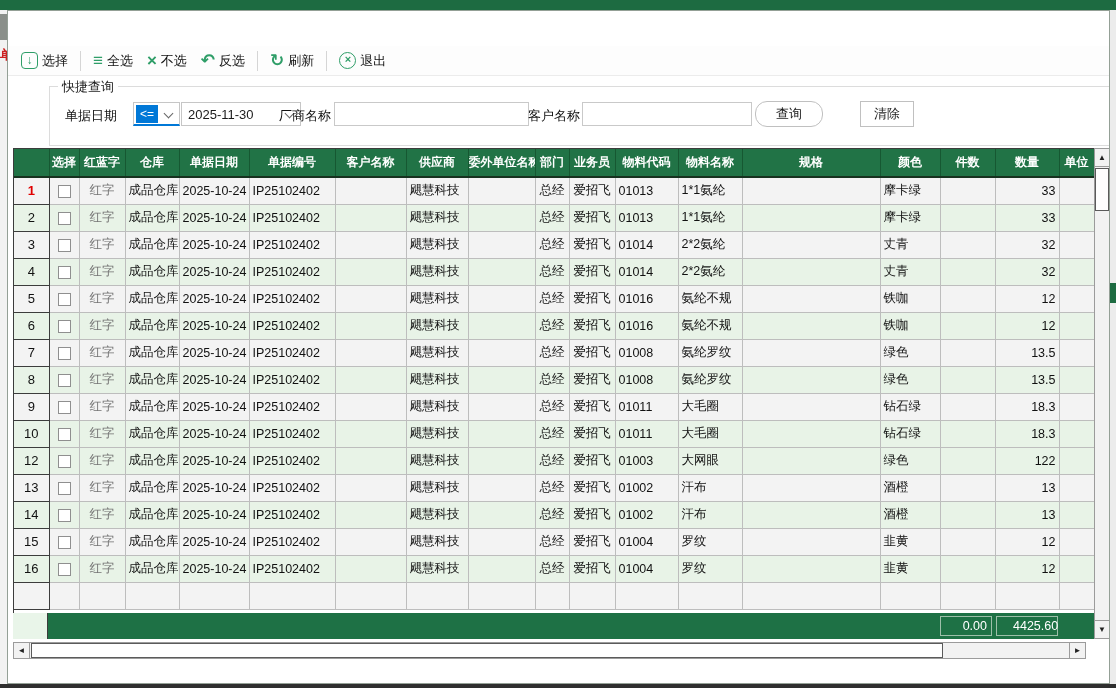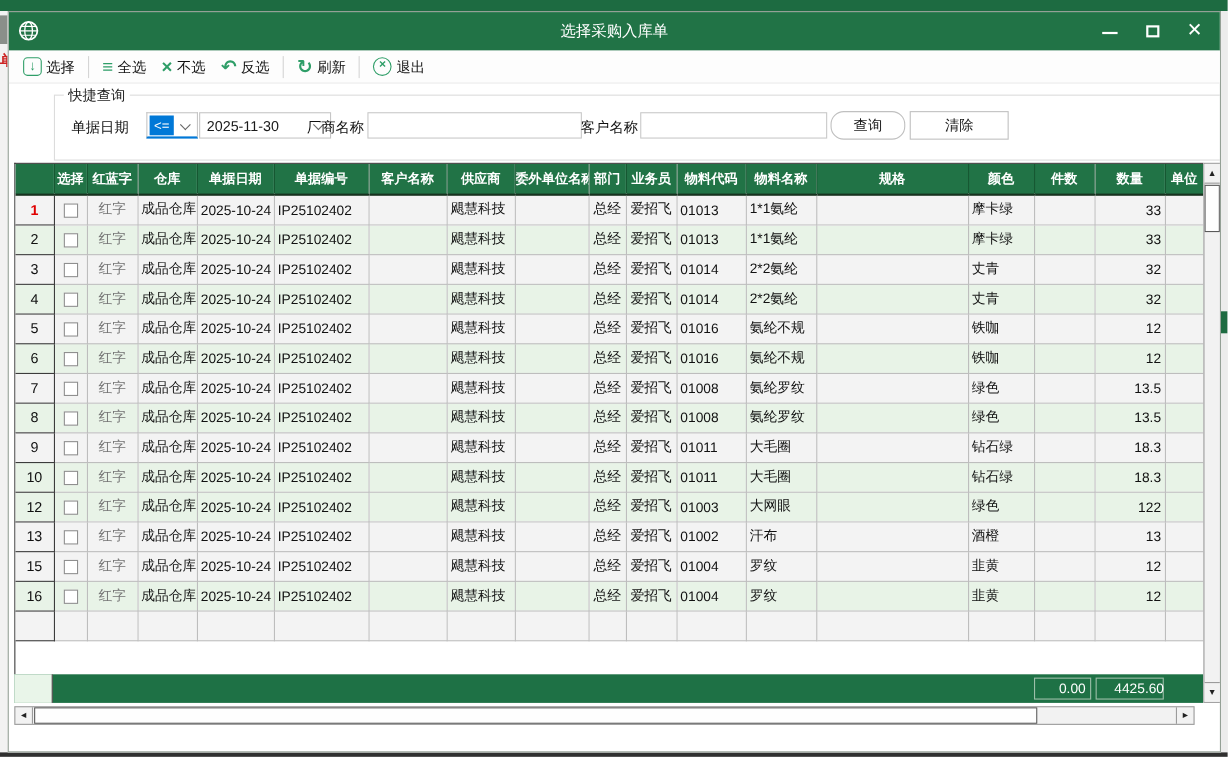--- a/index.html
+++ b/index.html
@@ -121,25 +121,6 @@
 
 <div class="dialog">
 
-  <div class="titlebar">
-    <svg class="globe" viewBox="0 0 20 20">
-      <circle cx="10" cy="10" r="8" fill="none" stroke="#ffffff" stroke-width="1.6"></circle>
-      <ellipse cx="10" cy="10" rx="3.5" ry="8" fill="none" stroke="#ffffff" stroke-width="1.2"></ellipse>
-      <line x1="2" y1="10" x2="18" y2="10" stroke="#ffffff" stroke-width="1.2"></line>
-      <line x1="3.2" y1="6" x2="16.8" y2="6" stroke="#ffffff" stroke-width="1"></line>
-      <line x1="3.2" y1="14" x2="16.8" y2="14" stroke="#ffffff" stroke-width="1"></line>
-    </svg>
-    <div class="title">选择采购入库单</div>
-    <div class="win-btn win-min">
-        <div class="glyph"></div>
-      </div>
-    <div class="win-btn win-max">
-        <div class="glyph"></div>
-      </div>
-    <div class="win-btn win-close">
-        <div class="glyph">✕</div>
-      </div>
-  </div>
 
   <div class="toolbar" id="toolbar">
       <div class="tb-btn">

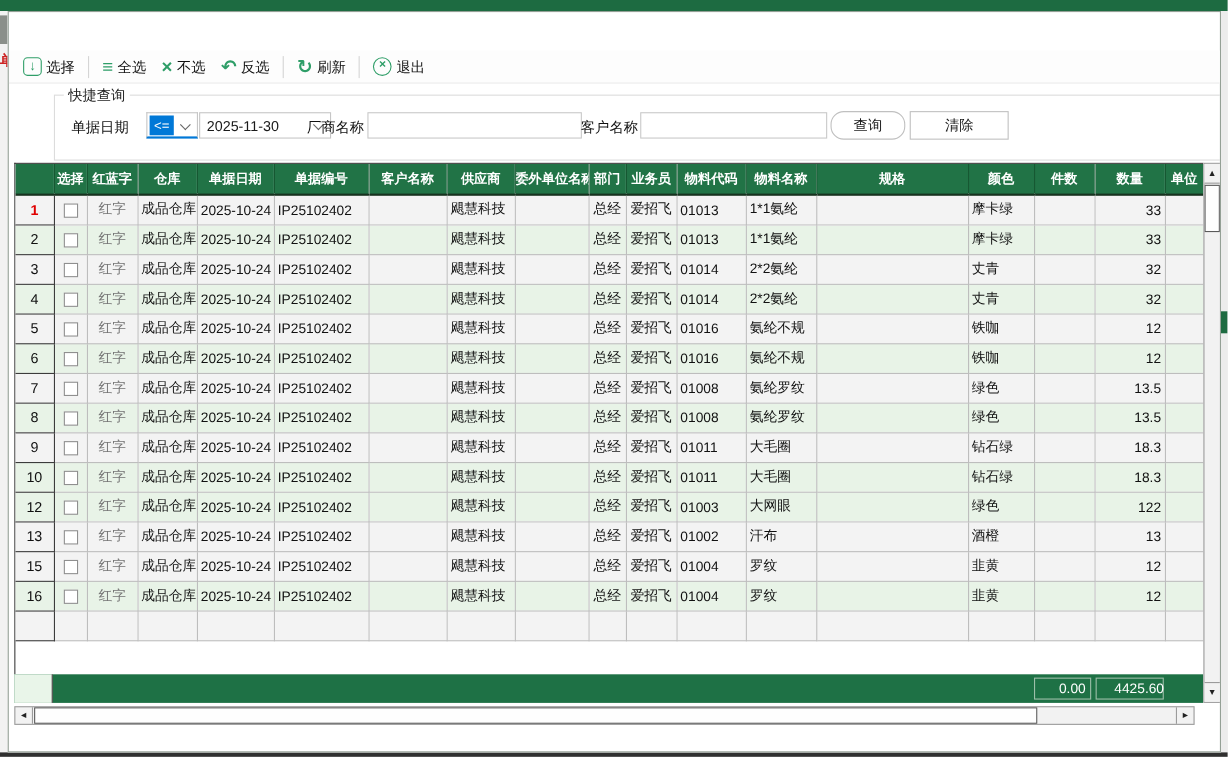--- a/index.html
+++ b/index.html
@@ -59,7 +59,7 @@
   .inp-customer { left:532px; width:170px; }
   .q-btn { position:absolute; top:14px; height:26px; background:#fff; border:1px solid #c0c0c0; font-size:13px; text-align:center; line-height:24px; cursor:default; }
   .btn-search { left:705px; width:68px;border-radius:12px; }
-  .btn-clear { left:777px; width:90px;font-family:Liberation Serif, serif; }
+  .btn-clear { left:810px; width:54px;font-family:Liberation Serif, serif; }
 
   
   .grid-wrap { position:absolute; left:5px; top:137px; width:1081px; height:465px; overflow:hidden; border-top:1px solid #3c3c3c; border-left:1px solid #3c3c3c; }

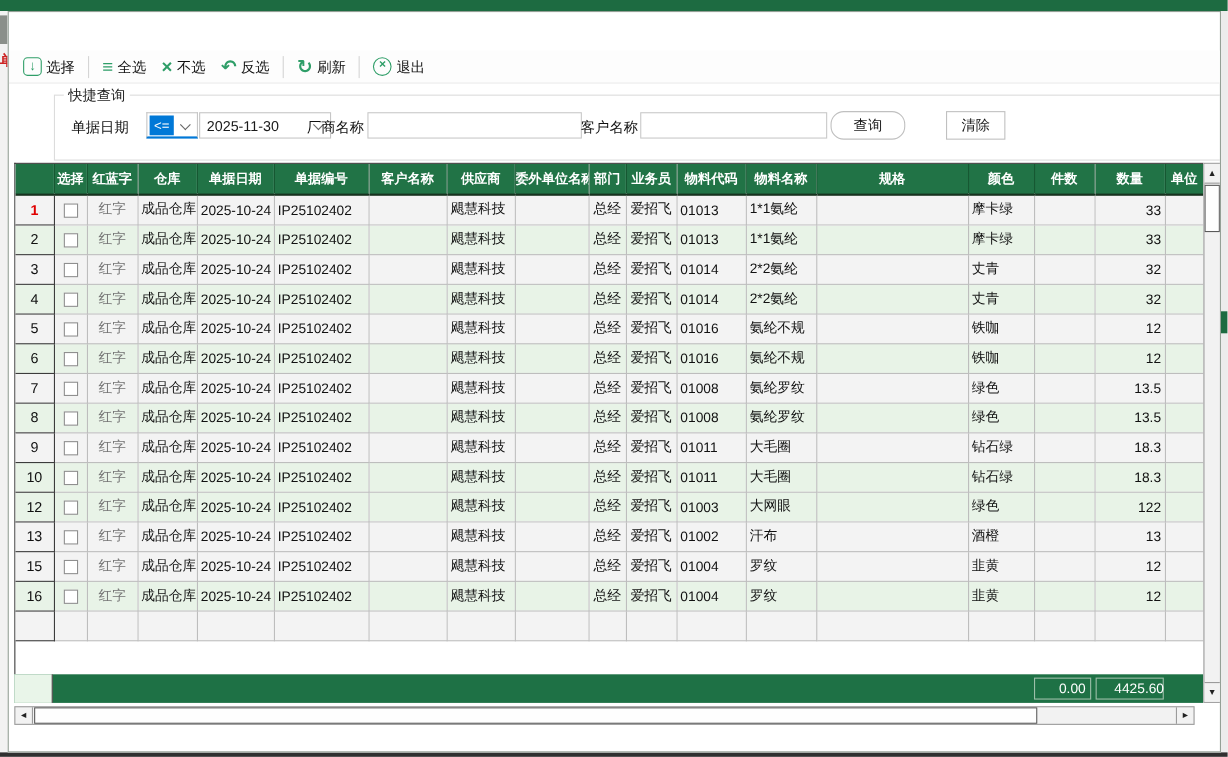--- a/index.html
+++ b/index.html
@@ -458,6 +458,26 @@
             <td class="c-right">13</td>
             <td class=""></td>
           </tr>
+          <tr class="even">
+            <td class="c-num">14</td>
+            <td class="c-center"><span class="cb"></span></td>
+            <td class="c-red">红字</td>
+            <td class="c-center">成品仓库</td>
+            <td class="">2025-10-24</td>
+            <td class="">IP25102402</td>
+            <td class=""></td>
+            <td class="">飓慧科技</td>
+            <td class=""></td>
+            <td class="c-center">总经</td>
+            <td class="c-center">爱招飞</td>
+            <td class="">01002</td>
+            <td class="">汗布</td>
+            <td class=""></td>
+            <td class="">酒橙</td>
+            <td class="c-right"></td>
+            <td class="c-right">13</td>
+            <td class=""></td>
+          </tr>
           <tr class="odd">
             <td class="c-num">15</td>
             <td class="c-center"><span class="cb"></span></td>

★ ★ ★

> [Task to complete]
What is the number of lines in the data holding the word "font"? Reply with that number only.

> [Written solution]
3